As much as we’d all like to snap our fingers and have our lives be different–be better, we can’t expect our lives to change unless our behavior changes.  One of the very simplest and most direct ways to do this is to get up and move our bodies through space.  Don’t worry about how much and how far.  Don’t worry about how much other people are shakin’ theirs and if shakin’ yours is making it any smaller.  Just shake it honey!  Move your bloomin’ arse!  Not sure how to begin?  Go ahead and check out the tools in the [Start] page of my website.  Enjoy!

Love,
The Fat Chick

Exercise Superstar!

I realize I’ve been promising to share some info with you about our big video shoot for weeks now.  Well better late than never, I guess!  In late March, we did a video shoot for a short piece about me and my completely fabulous students and my life as The Fat Chick!  In addition to the photo above, I’ve got a flikr page here:  [Fat Chick Works Out Video Shoot]  The weather was glorious and we had a fabulous time!  (Although I was a little nervous.)  I can’t wait to get through the editing to share the final piece with you.
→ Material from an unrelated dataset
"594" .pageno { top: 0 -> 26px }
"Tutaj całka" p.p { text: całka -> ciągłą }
I love to teach.  I love my students.  I especially love how different they are from one another and what they bring to the class–their energy, their joy and their sense of humor.  If you live in the LA area, and you’ve been thinking about taking a class with me, I hope you’ll just come on over and give it a try.  You can find out more class information here:  [Fat Chick Class Calendar]  Scroll down to the bottom of the page for the calendar.  Come on, and join the fun.  W00t!

Stuff that Weighs More than Me: The World’s Largest (Easter) Basket

Keeping with the Easter theme, today we’re talking about the world’s biggest basket (which becomes the world’s largest Easter basket but only between Palm Sunday and Easter Sunday).
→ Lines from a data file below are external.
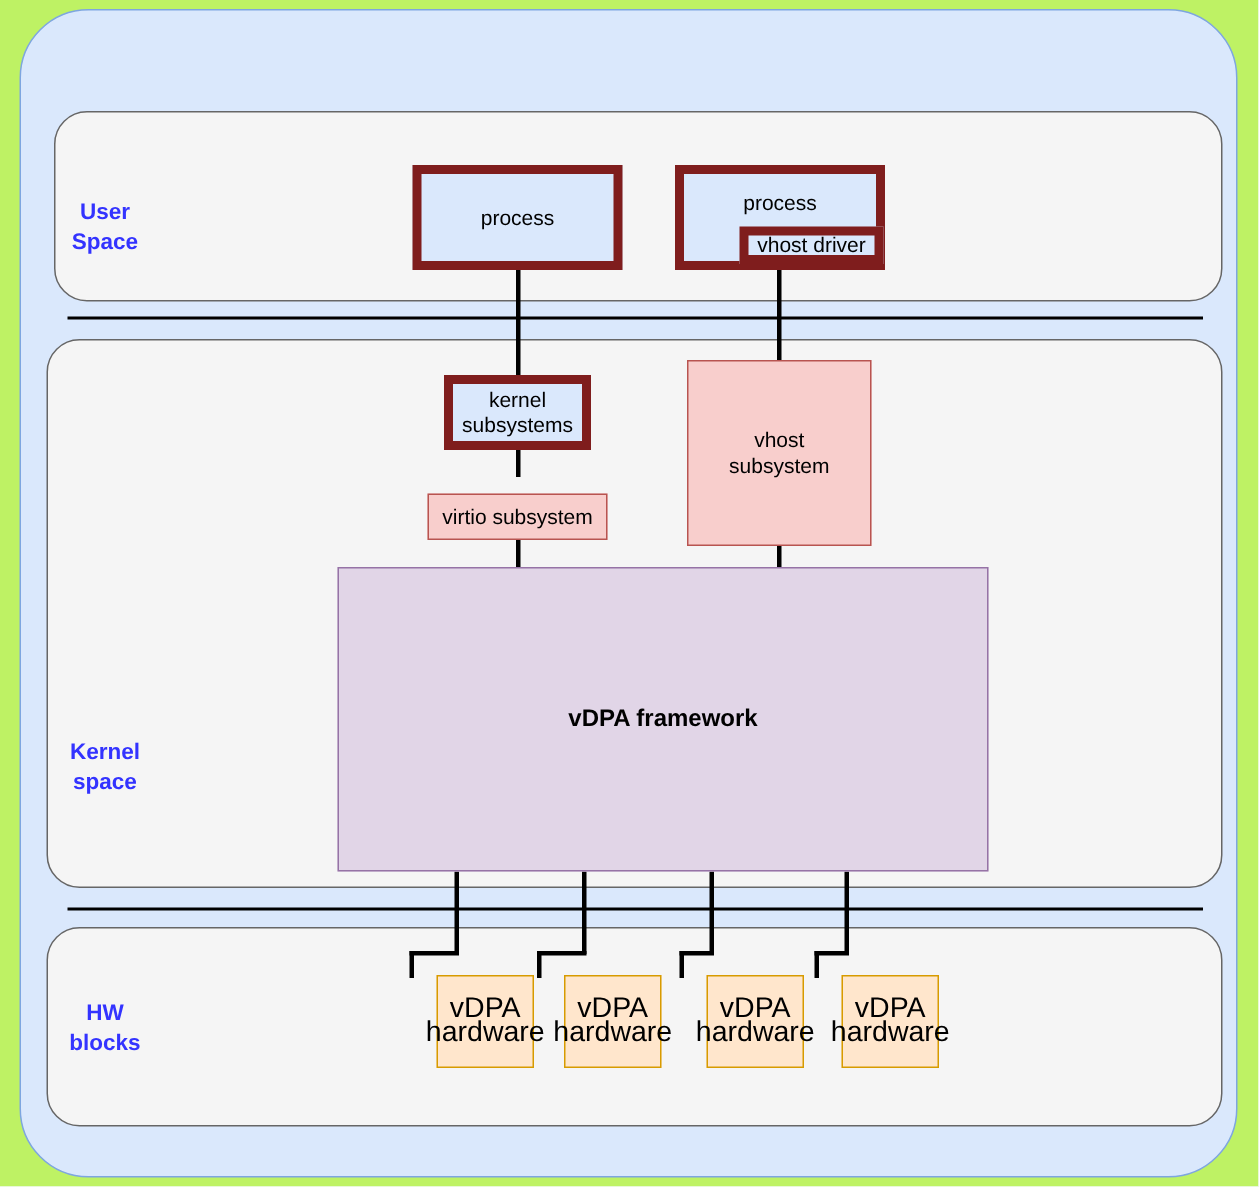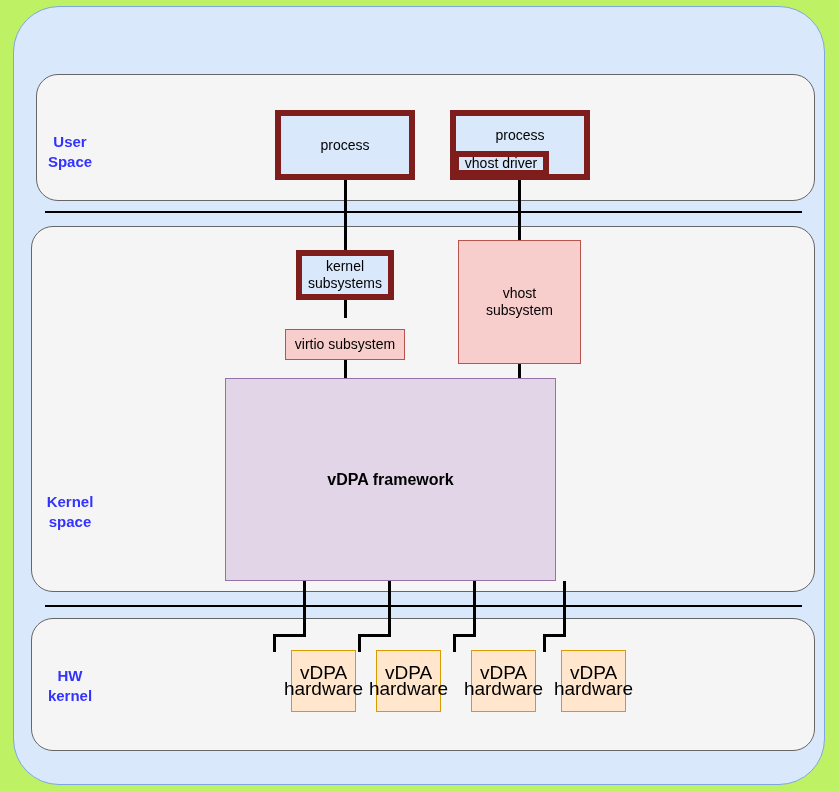"vhost driver" .n-vhost-driver { left: 453px -> 493px }
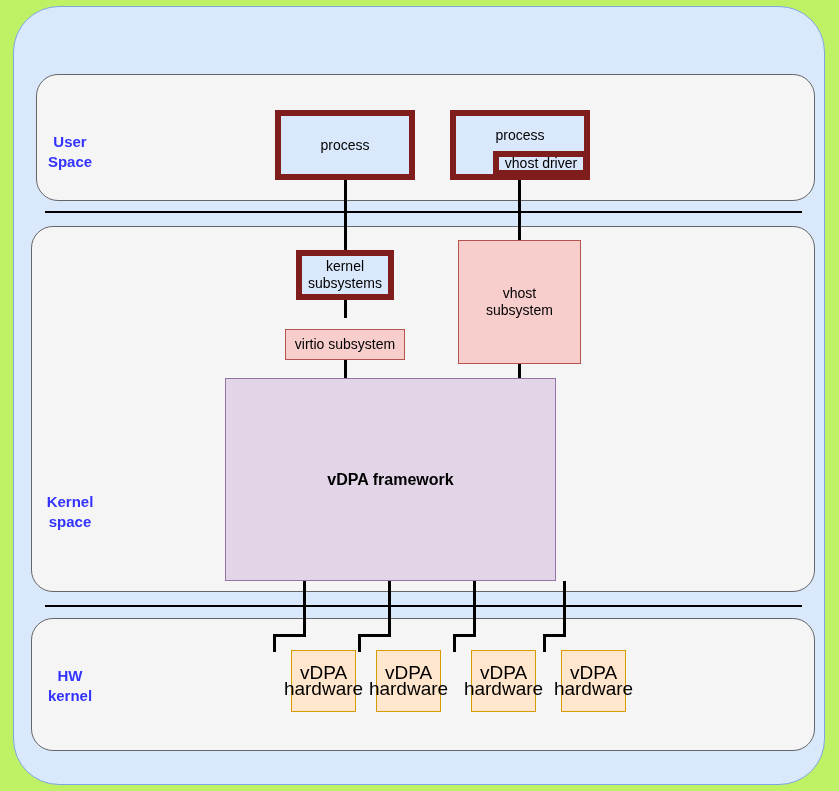"vDPA framework" .n-vdpa-fw { width: 331px -> 434px }
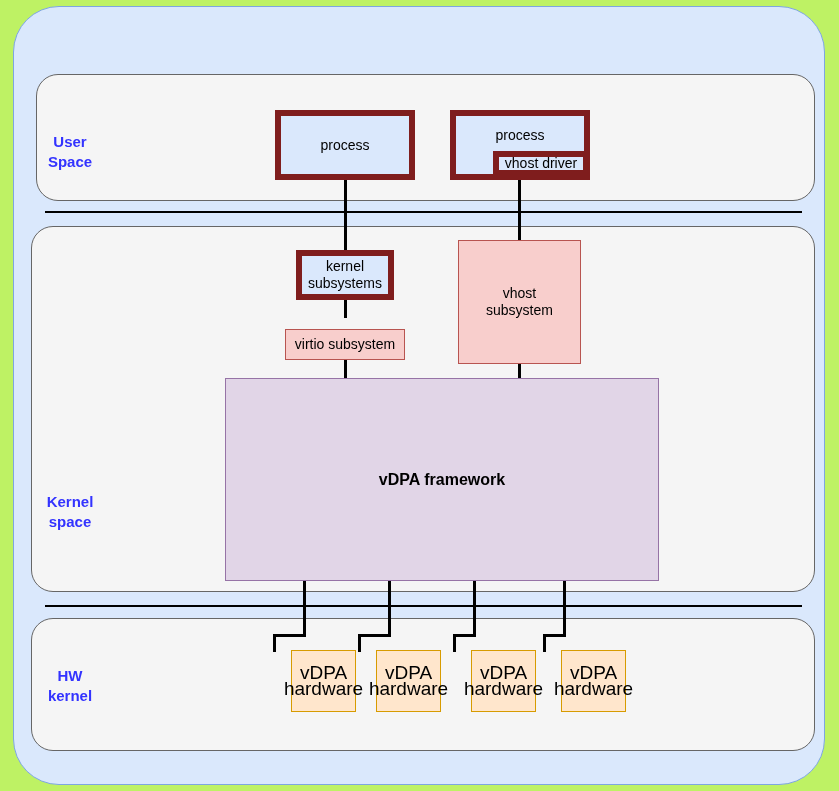"HW" div.zone-label { text: kernel -> blocks }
The basket is a 160x replica of Longaberger’s Medium Market Basket and is used as the Longaberger company headquarters.  Between Palm Sunday and Easter Sunday large replica eggs are added to the top of the basket.

Here’s the stats:

Bottom Dimensions: 192 ft. long by 126 ft. wide
Roofline Dimensions: 208-ft. long by 142-ft. wide at the roofline
Weight: I can’t find any statistics or estimates.  But we’re talking about a 7 story building here.  Shortly after the thing was built a small PLANE flew through the handles.  So I feel it’s pretty safe to say:


It weighs more than me.

Stuff that Weighs More than Me: The World’s Largest (Edible) Easter Egg

Oh.  My.  God.  Sure there’s the architectural marvel of the world’s largest Easter egg.  But we’re talking about CHOCOLATE now.
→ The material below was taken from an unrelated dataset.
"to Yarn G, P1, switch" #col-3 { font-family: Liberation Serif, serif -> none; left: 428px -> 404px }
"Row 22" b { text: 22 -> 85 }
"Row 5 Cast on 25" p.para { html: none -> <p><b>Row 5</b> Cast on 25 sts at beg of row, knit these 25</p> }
In 2005, the people of Guylian lovingly created an object of flocks of further fantasies with this big beauty.  All it took was 26 master chefs, 8 days and 50,000 Guylian praline chocolate bars.  It was built in Belgium (where else?)  Oh, and YUM!

Here’s the stats:
Height: 27 feet 3 inches
Width:  21 feet
Weight: 4,299 lbs

Conclusion: The World’s Largest Edible Easter Egg weighs more than me.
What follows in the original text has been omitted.